Why. One of the promises of linked data and BIBFRAME and all the rest of it, is that data from different sources can be linked together and work with each other. Since VIAF links were recently added to Wikipedia, I’ve wondered what could be done to take advantage of this in a practical way. The link does mean that from a Wikipedia page and its uncontrolled (or at least only consistent within Wikipedia) names, you can find out the authorised form of an author’s name. Charles Darwin (the famous one) is only called Charles Darwin in the title of his Wikipedia article. Search for that on a library catalogue and you’ll get all his works plus the stuff written by other Charles Darwins. With the VIAF data, we know that he is known in most (or a huge number of English-language catalogues) as “Darwin, Charles, 1809-1882″ as opposed to the other Charles Darwin mentioned above, who is “Darwin, Charles, 1758-1778″. Although most catalogues or discovery systems don’t use linked data and non-textual identifiers, the ubiquity and uniqueness of an LC heading does almost perform a similar thing (although there are caveats galore).
Many of the caveats are in the way library systems search. Both the examples used are imperfect: the UCL one, as I’ve done it, uses a facet search on top of the bare search which while eliminating some incorrect hits (where “Steve”, “Jones”, and “1944-” appear coincidentally as author elements in a search) also misses out a few hits depending on what field he appears in in the record (this is I think a fixable glitch which I intend to get fixed); the COPAC one is author free text but I’ve tried to remedy some of the potential for false hits by putting all searches in quotes.

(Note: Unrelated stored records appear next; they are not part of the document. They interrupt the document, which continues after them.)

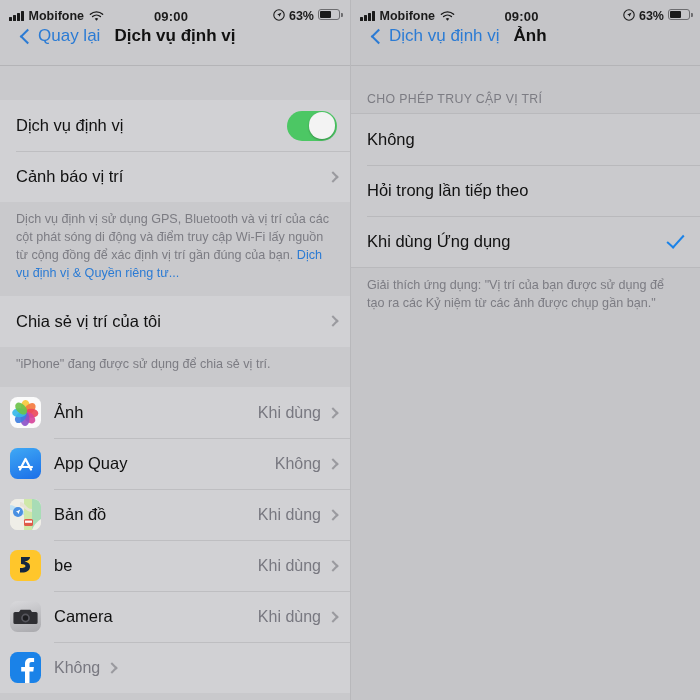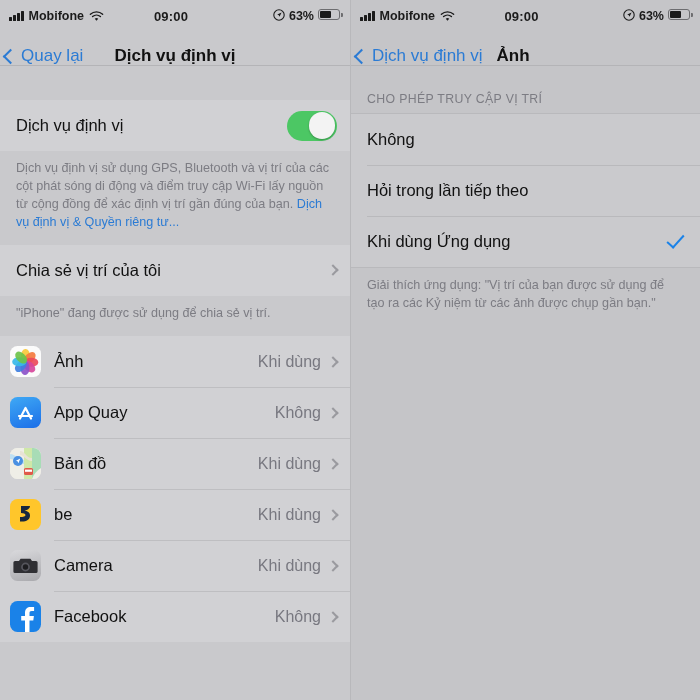--- a/index.html
+++ b/index.html
@@ -37,21 +37,21 @@
   }
   .battery::after {
     content: ""; position: absolute; right: -3.5px; top: 3.2px;
     width: 2px; height: 4px; background: #6d6d70; border-radius: 0 1px 1px 0;
   }
   .battery b { display: block; height: 100%; width: 62%; background: #1b1b1b; border-radius: 1px; }
   .pct { font-size: 12.5px; font-weight: bold; }
 
   
   .navbar {
-    height: 40px; display: flex; align-items: flex-end; padding: 0 5px;
+    height: 40px; display: flex; align-items: flex-start; padding: 0 22px;
     position: relative; color: #111;
   }
   .back { display: flex; align-items: center; color: #2b7bd4; cursor: pointer; max-width: 190px; }
   .chev-back { width: 11px; height: 11px; border-left: 2.6px solid #2b7bd4;
                border-bottom: 2.6px solid #2b7bd4; transform: rotate(45deg);
                margin-right: 5px; flex: none; }
   .back-label { font-size: 17px; white-space: nowrap; }
   .nav-title { font-size: 17px; font-weight: bold; color: #111; }
   .navbar.left  .nav-title { position: absolute; left: 0; right: 0; text-align: center; pointer-events: none; }
   .navbar.right .nav-title { margin-left: 14px; }
@@ -187,20 +187,24 @@
 
     <div class="gap"></div>
 
     <div class="group">
       <div class="cell">
         <span class="cell-title">Dịch vụ định vị</span>
         <span class="toggle">
             <b></b>
           </span>
       </div>
+      <div class="cell">
+        <span class="cell-title">Cảnh báo vị trí</span>
+        <span class="chev"></span>
+      </div>
     </div>
 
     <div class="footer-text">
       <span>Dịch vụ định vị sử dụng GPS, Bluetooth và vị trí của các cột phát sóng di động và điểm truy cập Wi-Fi lấy nguồn từ cộng đồng để xác định vị trí gần đúng của bạn. </span><a href="#">Dịch vụ định vị &amp; Quyền riêng tư...</a>
     </div>
 
     <div class="group">
       <div class="cell">
         <span class="cell-title">Chia sẻ vị trí của tôi</span>
         <span class="chev"></span>
@@ -283,21 +287,20 @@
         <span class="cell-value">Khi dùng</span>
         <span class="chev"></span>
       </div>
 
       <div class="app-cell">
         <span class="app-icon ic-fb">
           <svg viewBox="0 0 31 31" width="31" height="31">
             <path d="M19.5 31V19.6h3.8l.6-4.5h-4.4v-2.8c0-1.3.4-2.2 2.3-2.2h2.3V6.1c-.4-.06-1.8-.2-3.4-.2-3.4 0-5.7 2-5.7 5.8v3.4h-3.8v4.5h3.8V31z" fill="#fff"></path>
           </svg>
         </span>
-        <span class="app-name">Facebook</span>
         <span class="cell-value">Không</span>
         <span class="chev"></span>
       </div>
 
     </div>
   </div>
 
   <div class="phone right">
 
     <div class="statusbar">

Improvements. These are legion, but a few sketched ideas below:
- Implement this as a browser extension. This was my original intention, so that someone could be browsing any old Wikipedia page and when they come across one with a VIAF (or other service) link at the bottom, a search link is created at the top of the page for them to click on. This could easily be extended in several ways:
- Add subject searches. Should be straightforward, although would require moar bookmarklets, relying on the PHP script offering options, or a proper browser extension
- Add more catalogues/discovery interfaces. This is again straightforward to add to the PHP script if you can figure out the web API for a search service but is subject to the same caveats as subject searches.

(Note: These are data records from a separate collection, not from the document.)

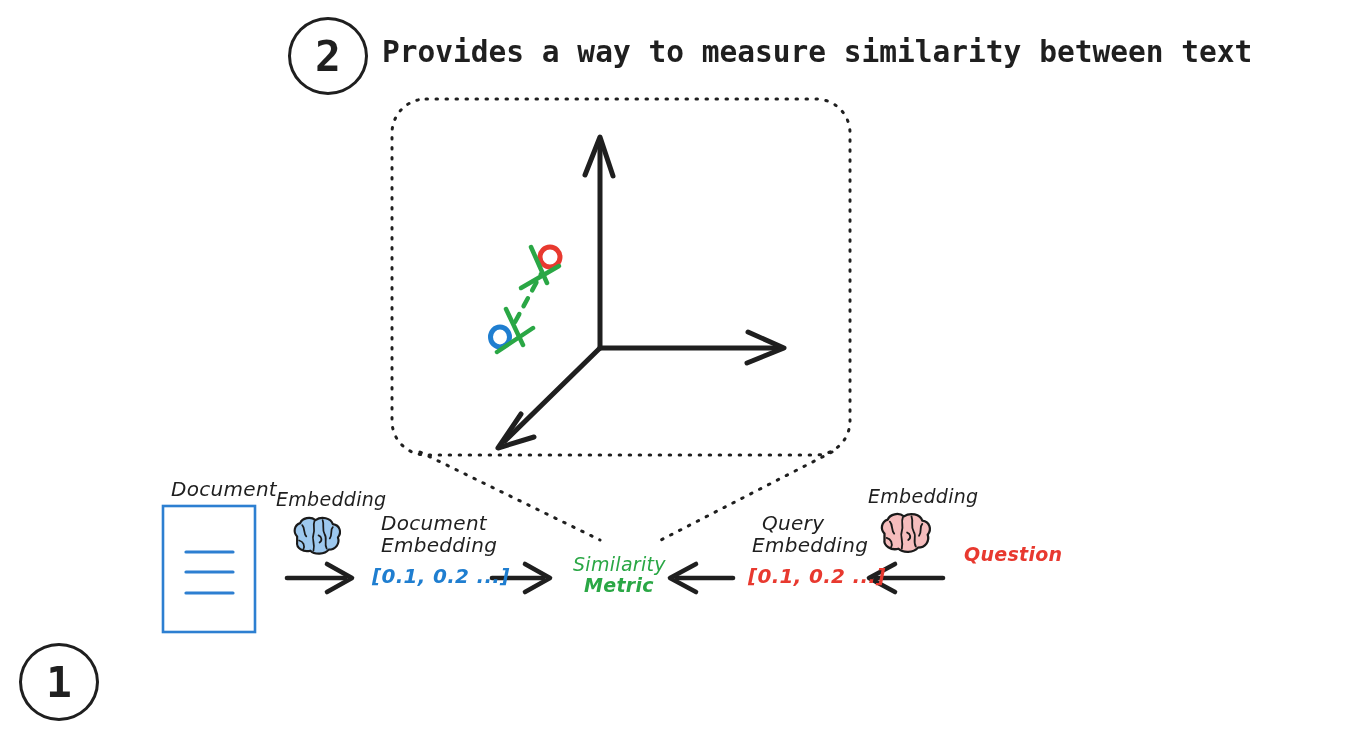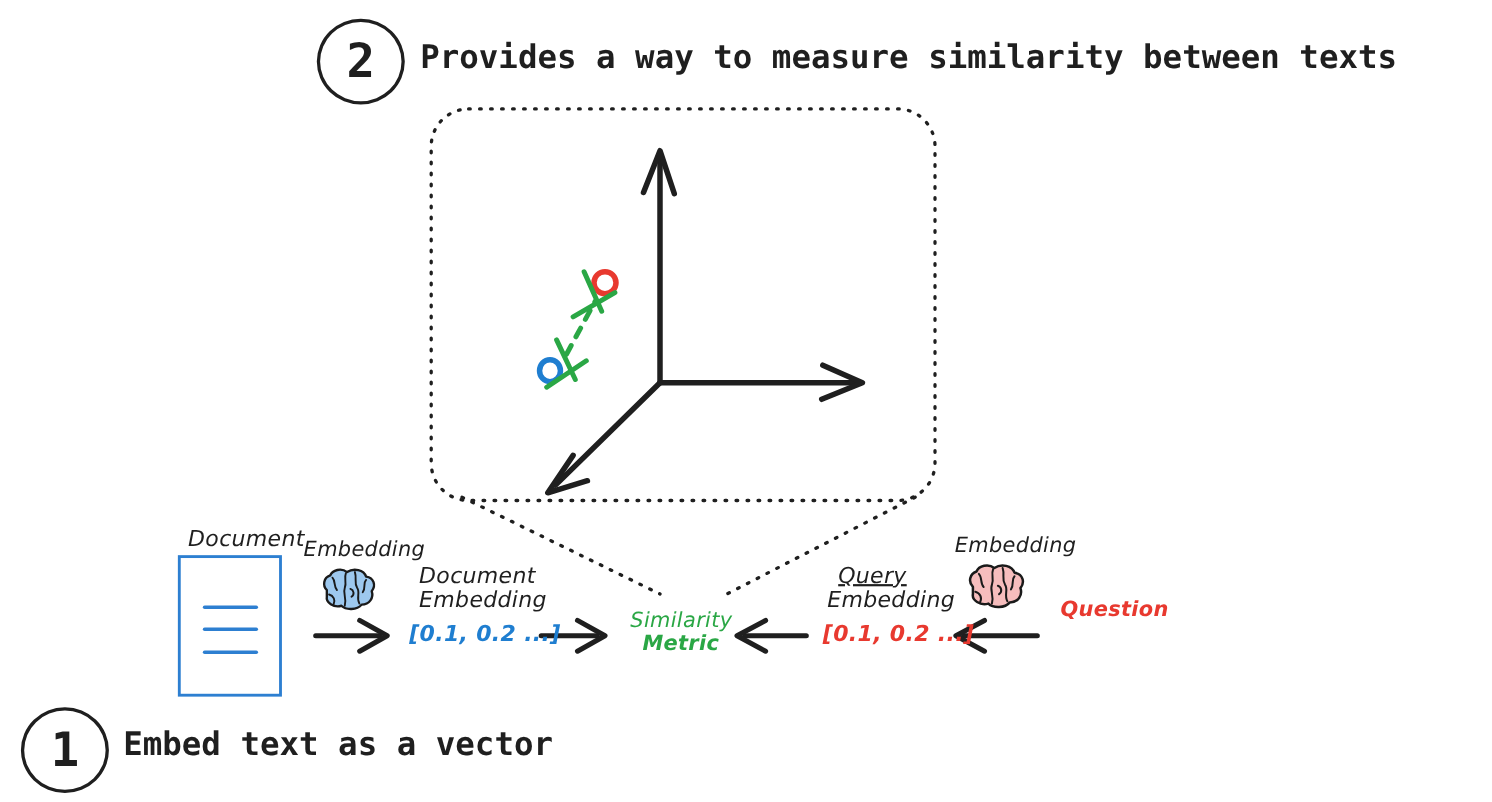--- a/index.html
+++ b/index.html
@@ -155,40 +155,39 @@
       <g>
         <path d="M 943 578 L 876 578"></path>
         <path d="M 895 564 L 869 578 L 895 592"></path>
       </g>
     </g>
   </svg>
 
   <div class="step-badge" style="left:288px; top:17px; width:80px; height:78px; font-size:43px;">
     <span>2</span>
   </div>
-  <div class="step-text" style="left:382px; top:35px; font-size:29.5px;">Provides a way to measure similarity between texts</div>
+  <div class="step-text" style="left:382px; top:35px; font-size:29.5px;">Provides a way to measure similarity between text</div>
 
   <div class="step-badge" style="left:19px; top:643px; width:80px; height:78px; font-size:43px;">
     <span>1</span>
   </div>
-  <div class="step-text" style="left:112px; top:659px; font-size:29.5px;">Embed text as a vector</div>
 
   <div class="hand" style="left:171px; top:478px; font-size:20px;">Document</div>
 
   <div class="hand" style="left:276px; top:489px; font-size:19px;">Embedding</div>
 
   <div class="hand" style="left:381px; top:512px; font-size:20px;">Document</div>
   <div class="hand" style="left:381px; top:534px; font-size:20px;">Embedding</div>
 
   <div class="hand blue" style="left:372px; top:565px; font-size:20px; font-weight:600;">[0.1, 0.2 ...]</div>
 
   <div class="hand green" style="left:573px; top:554px; font-size:19px; font-weight:400;">Similarity</div>
   <div class="hand green" style="left:584px; top:575px; font-size:19px; font-weight:600;">Metric</div>
 
-  <div class="hand" style="left:762px; top:512px; font-size:20px;text-decoration:underline;">Query</div>
+  <div class="hand" style="left:762px; top:512px; font-size:20px;">Query</div>
   <div class="hand" style="left:752px; top:534px; font-size:20px;">Embedding</div>
 
   <div class="hand red" style="left:748px; top:565px; font-size:20px; font-weight:600;">[0.1, 0.2 ...]</div>
 
   <div class="hand" style="left:868px; top:486px; font-size:19px;">Embedding</div>
 
   <div class="hand red" style="left:964px; top:544px; font-size:19px; font-weight:600;">Question</div>
 
 </div>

- Add more than just VIAF and LC Authorities. There are other links appearing at the bottom of some Wikipedia pages, most notably Worldcat. The bookmarklet itself could be easily adapted to accommodate these so avoiding a further profusion of bookmarklets, as well as more back up when services are down (VIAF went down twice while I was testing). Adding services to the PHP is a matter of knowing the structure of the RDF, which shouldn’t be too painful.
- Improve how errors are dealt with and reported, especially so the bookmarklet handles more of them and prevents the PHP script being called unnecessarily.
Feedback. I appreciate this is highly unlikely to set the world on fire, but I would be interested in any feedback or ideas of how it could be developed. Of course, please do let me know if you come across any mistakes or problems: it’s becoming almost traditional for me to get the most crucial link wrong in blog posts.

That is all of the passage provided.